Enquanto mulher estrangeira, Cremisi rejeitou a nostalgia e encontrou refúgio na literatura, no humor e na ironia. Ao longo do livro, a autora ilustra uma Europa efervescente, palco de movimentos culturais e políticos. Ela conta suas vitórias, como o primeiro emprego num jornal italiano, e também seus desafios, frustrações e angústias.
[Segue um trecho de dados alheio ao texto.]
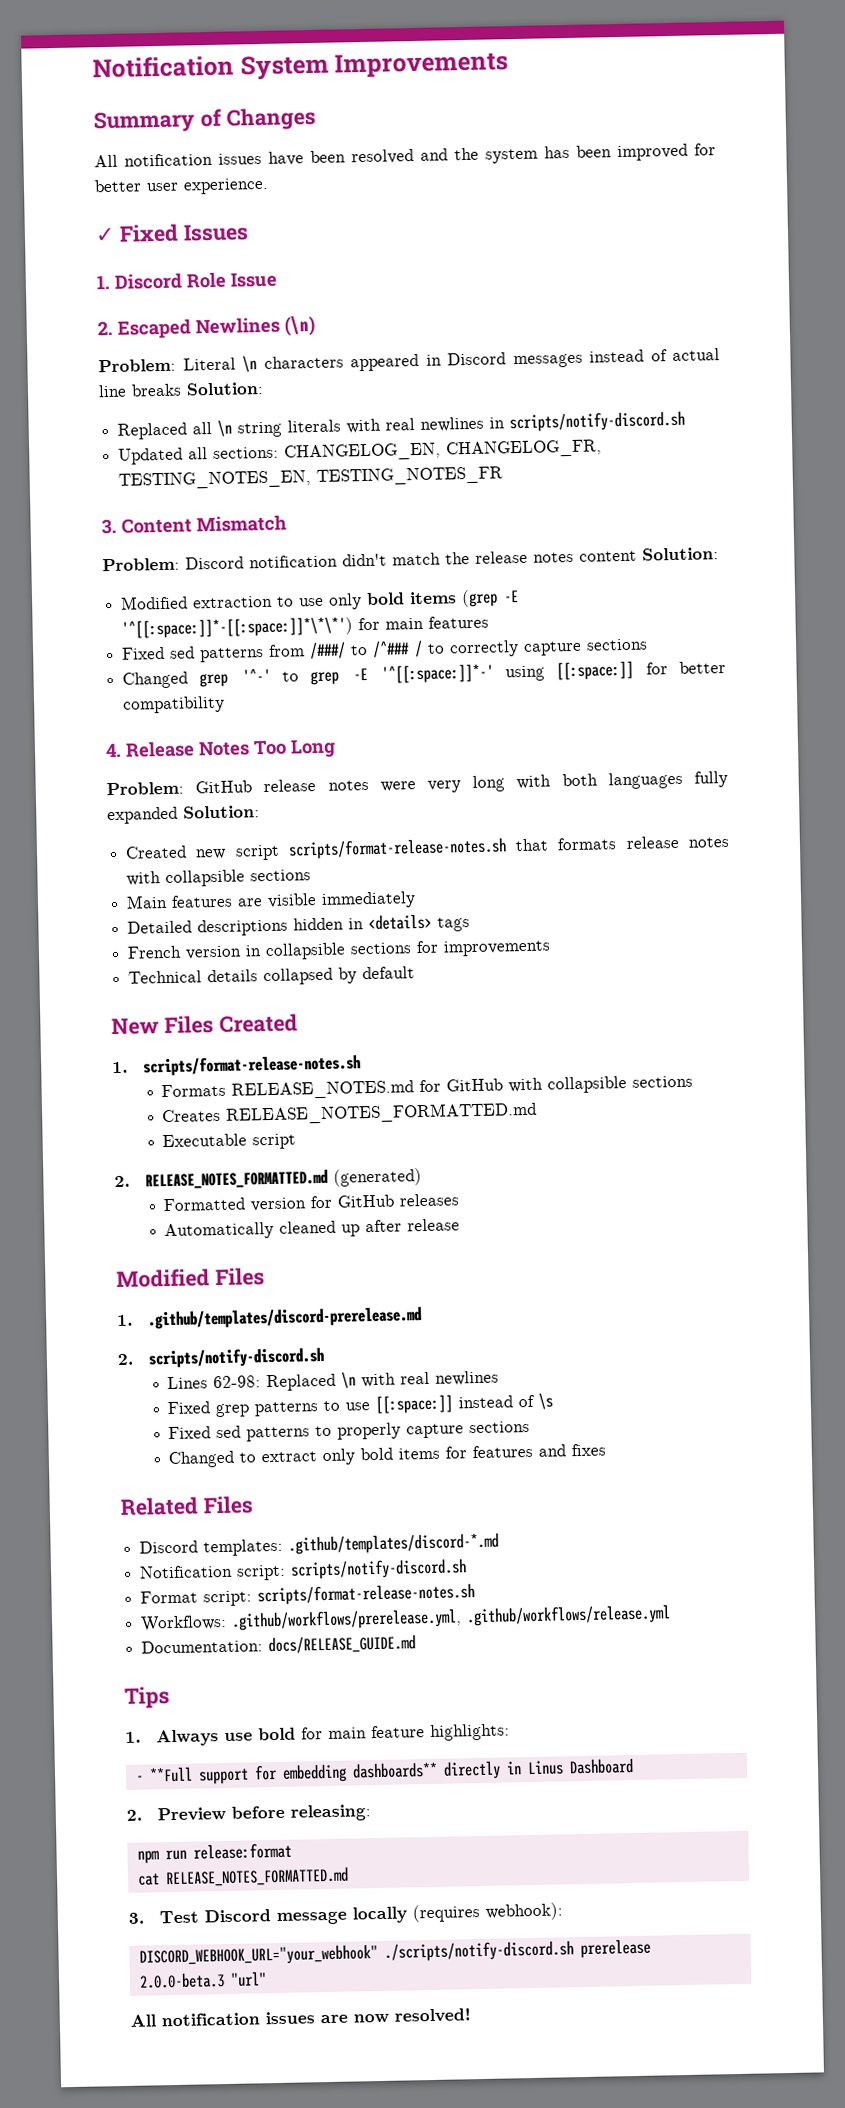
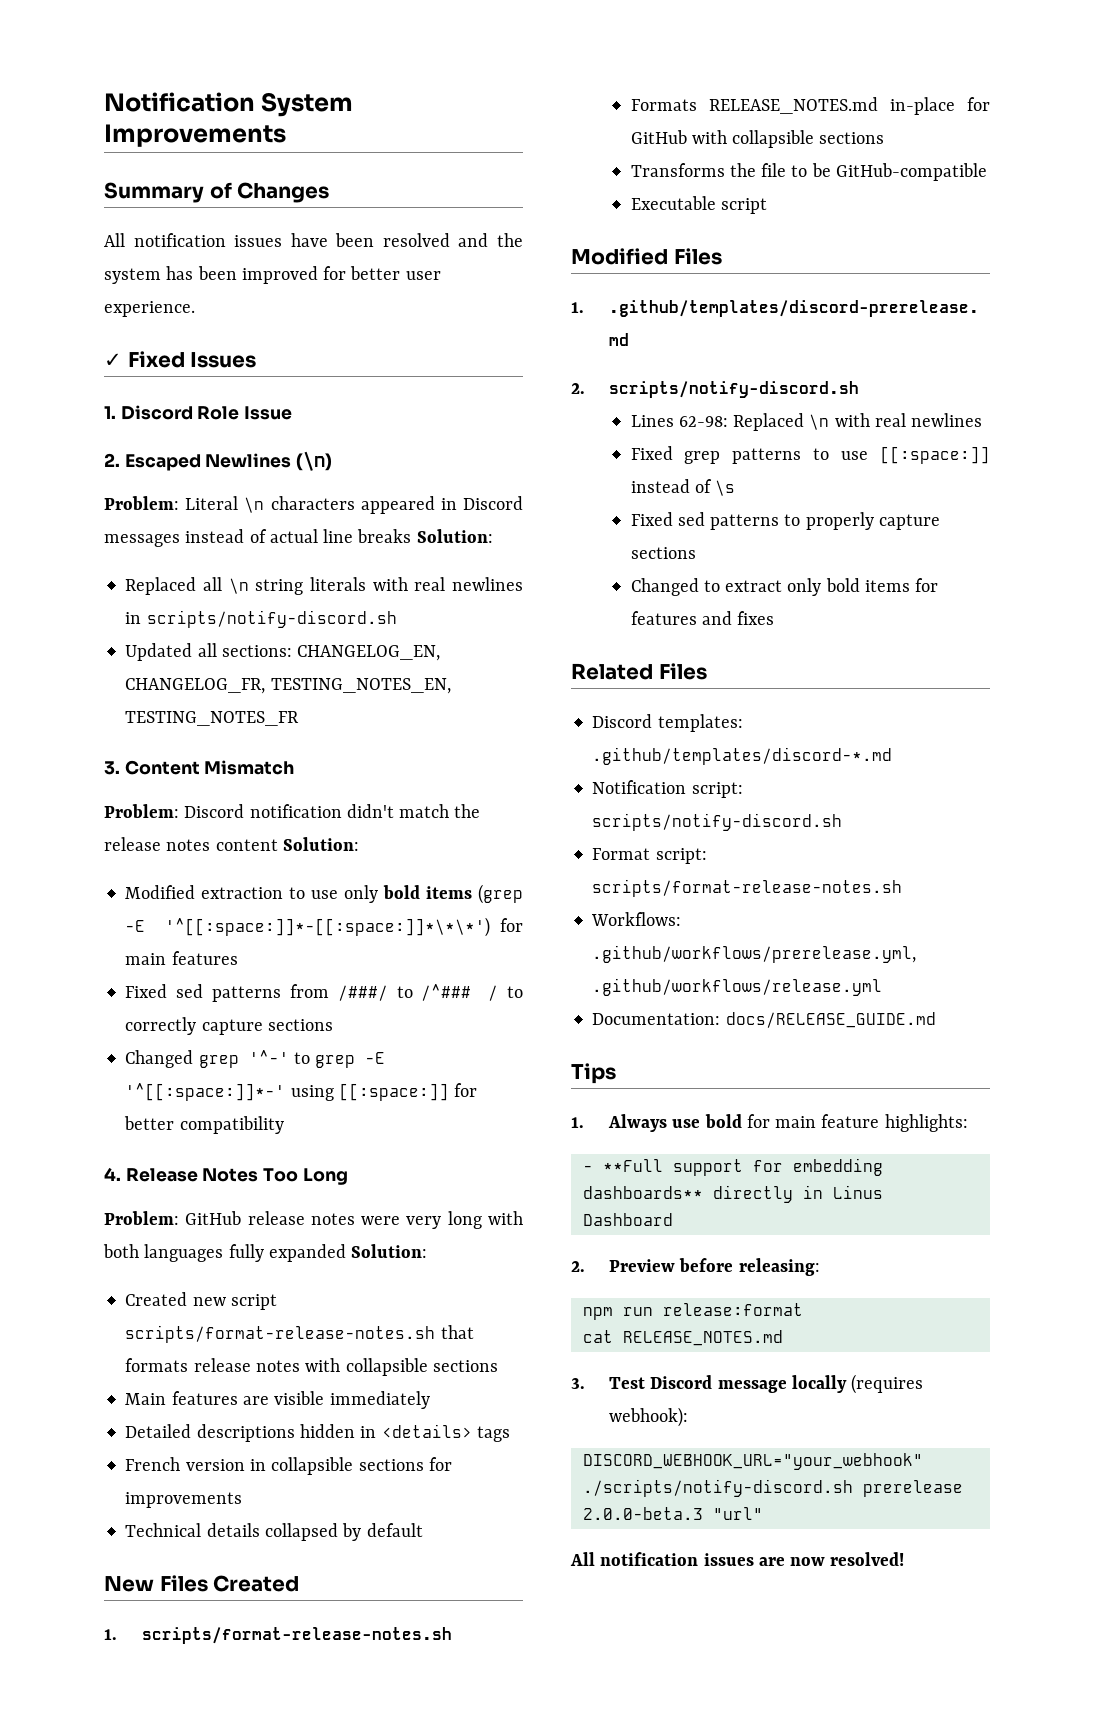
- Formats RELEASE_NOTES.md for GitHub with collapsible sections
+ Formats RELEASE_NOTES.md in-place for GitHub with collapsible sections
- Creates RELEASE_NOTES_FORMATTED.md
+ Transforms the file to be GitHub-compatible
  Executable script
- 2. RELEASE_NOTES_FORMATTED.md (generated)
- Formatted version for GitHub releases
- Automatically cleaned up after release
- cat RELEASE_NOTES_FORMATTED.md
+ cat RELEASE_NOTES.md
Escritores como Stendhal, Proust e Conrad a ensinaram como ser e sobreviver.

“Por muito tempo não entendi que o fato de ser mulher era como ter uma deficiência; eu não tinha absolutamente parado para pensar sobre os indicativos de que era difícil vislumbrar um destino à la Lawrence da Arábia sendo do sexo feminino. Não tive, aliás, nenhum sinal de alerta sobre isso. Como meus pais tinham se esquecido de me proibir o que quer que fosse, jamais em minha vida eu tinha ouvido que eu não poderia fazer alguma coisa por ser uma menina”.

SOBRE A AUTORA
Conhecida como a dama do meio editorial francês, Teresa Cremisi (Alexandria, 1945) trabalhou na Itália em meios de comunicação, como o canal de TV Rai, os jornais L’Espresso e La Stampa e na editora Garzanti. Já na França, foi diretora editorial da Gallimard, dirigiu a Éditions Flammarion e foi diretora-geral responsável pelo desenvolvimento editorial da Madrigal, a holding que engloba tanto a Gallimard quanto a Flammarion. A Triunfante é seu primeiro romance.

Livro: A Triunfante
Autora: Teresa Cremisi
Tradução: Sandra Stoparo
Capa: Julia Geiser
Páginas: 207
Preço: R$ 59,90 

SOBRE A EDITORA ÂYINÉ
A Âyiné foi fundada em 2013, em Veneza, por dois italianos e um brasileiro. Começou com a publicação de uma revista homônima dedicada ao mundo islâmico e depois expandiu ao lançar diversos livros, dando destaque para autores da Europa Central. Com o intuito de inovar o mercado editorial no Brasil, a Âyiné prioriza escritores que estão fora do radar das grandes editoras.

A Âyiné trabalha com a ideia de coleções perenes. Atualmente, a editora tem quatro: Pre-Textos, Biblioteca Antagonista, Das Andere e Aut-aut. A primeira tem como destaque o escritor e filósofo italiano Massimo Cacciari. São cinco livros publicados trazendo ensaios e reflexões filosóficas e estéticas. Por sua vez, a Biblioteca Antagonista tem caráter filosófico, dialogando ainda com a estética e a política. Integram a coleção autores como Simone Weil, Roger Scruton, V.S Naipaul, Emil Cioran, Gertrud Stein e Marcel Proust.

A coleção Das Andere é dedicada à literatura e possui sete títulos, incluindo Alberto Manguel, Tomas Tranströmer, Paul Valéry e Joseph Brodsky. Por último, a Aut-aut reúne livros de pensadores de esquerda, como “Melancolia de Esquerda”, de Enzo Traverso, e “Psicopolítica: O neoliberalismo e as novas técnicas de poder”, do escritor sul-coreano Byung-Chul Han (Seul, 1959).